Installé à Paris, Missoum cherche à moderniser la chanson algérienne en introduisant de nouveaux instruments, encourageant de nouvelles voix et en rafraîchissant les arrangements. Dans ses compositions, il y a du moual arabe, des tonalités du jazz, un peu de classique et une touche de chaâbi et d’andalous.


La chanson “Lalla Amina”, premier succès de Saloua

En 1959, Saloua interprète deux chansons composées à Paris par le tunisien Mohamed Jamoussi. Saloua est membre déjà dans une chorale aux côtés notamment de Kamel Hamadi et de Nora.
En 1962, Missoum compose sur un air de chaâbi “Allah ywalik bessbar a Lallal Amina”, chanson dédiée à la mère du Roi Mohammed V du Maroc, après son décès le 26 févier 1961. Grand succès. La carrière artistique de Saloua est lancée.  Le disque est classé en troisième position dans les ventes en France après notamment “Milord” d’Edith Piaf.
A l’époque, Missoum accompagnait déjà d’autres chanteurs algériens comme  Mohamed Lamari, Nora, Abderrahmane Azziz et Dahmane El-Harrachi…


Bati, Toumi, Boudjemia et les autres

Saloua enchaîne ensuite les succès durant les années 1960 et 1970, même après le décès de Missoum fin décembre 1968, appuyée par Mahboub Bati, Mustapha Toumi, Mohamed Lahbib Hachelaf, Rahab Tahar, Kamel Hamadi et Merzak Boudjemia.
Elle interprète notamment “Law nahkilek masrali”, “Ya wlad el houma”,  “Kif ray hameleni”, “Aâch men chafek baad jfak”, “Li bla yaaf”, “Aghnem Sâa”, “Inta kount dhoun”, “Allah ydoum farhkoum”, “Asslama bdhyaf el youm”, “Nhawek ya el ghali”, “Sâadi, sâadi ya ma”, “Li fiya yekfini, “Yehdik yehdik”, “Ennas taaref ennas”, “Lâab biya el hob”, “Nahwak ya el ghali”…


Chanteuse hawzie aussi sur les traces de Fadéla Dziria

Saloua, à l’image de Fadéla Dziria, chante également du hawzi et du aaroubi dans la tradition de la Sanaâ d’Alger, Blida, sa ville, fait partie de cette école de la musique arabo-andalouse. Elle est appuyée par Mustapha Kechkoul et Merzak Boudjemia pour suivre cette voie. Elle interprète ainsi plusieurs titres du répertoire andalous et chaâbi comme :  “Ala matkoun had ziara”, “Fna sebri ou tal nekdi”, “Nbda kouli besmallah”, “Houli kanou”, “el horm ya rassoullah”, “Ya men bil awzar”, etc


Aux côtés du compositeur et musicien Maâti Bachir, elle anime l’une des premières émissions du concours musical “Alhan oua chabab” au début des années 1980. Elle est distribuée en 1982 dans le long métrage de Mohamed Slim Riad, “Hassan taxi”, dans le rôle de Aïcha, épouse du taxi Hassan (Rouiched).

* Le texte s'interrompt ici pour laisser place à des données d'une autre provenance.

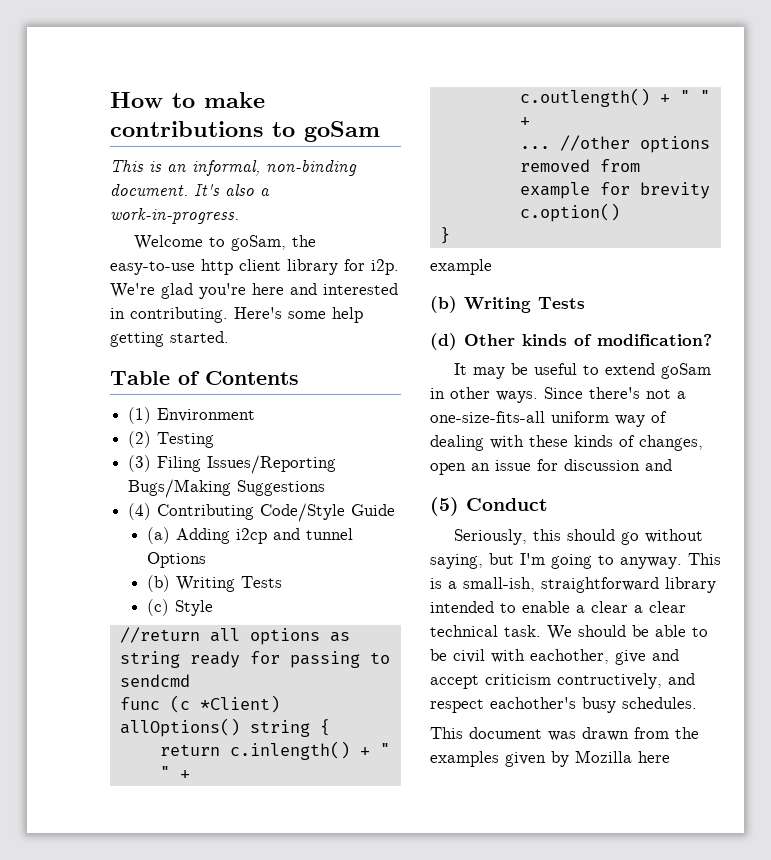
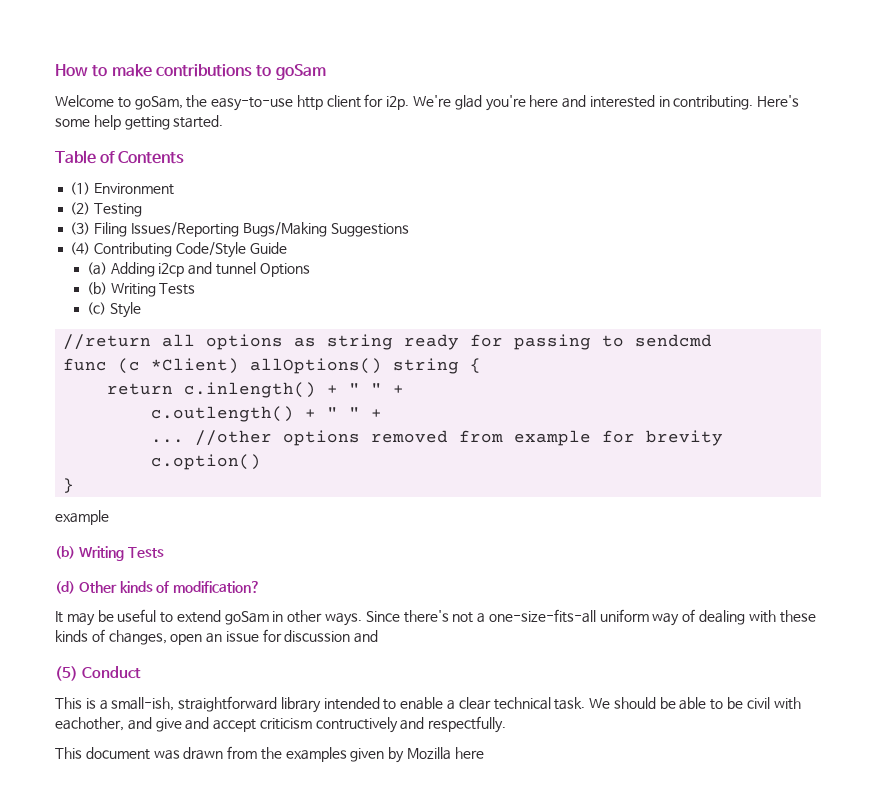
- This is an informal, non-binding document. It's also a work-in-progress.
- Welcome to goSam, the easy-to-use http client library for i2p.
+ Welcome to goSam, the easy-to-use http client for i2p.
- Seriously, this should go without saying, but I'm going to anyway. This is a small-ish, straightforward library intended to enable a clear a clear technical task.
+ This is a small-ish, straightforward library intended to enable a clear technical task.
- We should be able to be civil with eachother, give and accept criticism contructively, and respect eachother's busy schedules.
+ We should be able to be civil with eachother, and give and accept criticism contructively and respectfully.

Saloua est désigné membre du Conseil de la Culture présidé, au début des années 1990, par l’écrivain Abdelhamid Benhadouga. Elle connaît ensuite une longue traversée du désert, oubliée des médias et des festivals. Elle s’installe dans un appartement à Blida, vivant seule, reçoit la visite de ses filles de temps à autre.

Des hommages ponctuels lui ont été rendus de temps à autre et une médaille de l’ordre du mérite national lui a été remise en 2017 mais sans lui faire oublier l’amertume de la marginalisation. Une mise à l’écart qui a touché d’autres artistes de la même époque comme Mohamed Lamari, Nadia Kerbadj, Nora, Thouraya, Ahmed Wahbi, Rahal Zoubir, Mohamed Boulifa ou Rabah Driassa.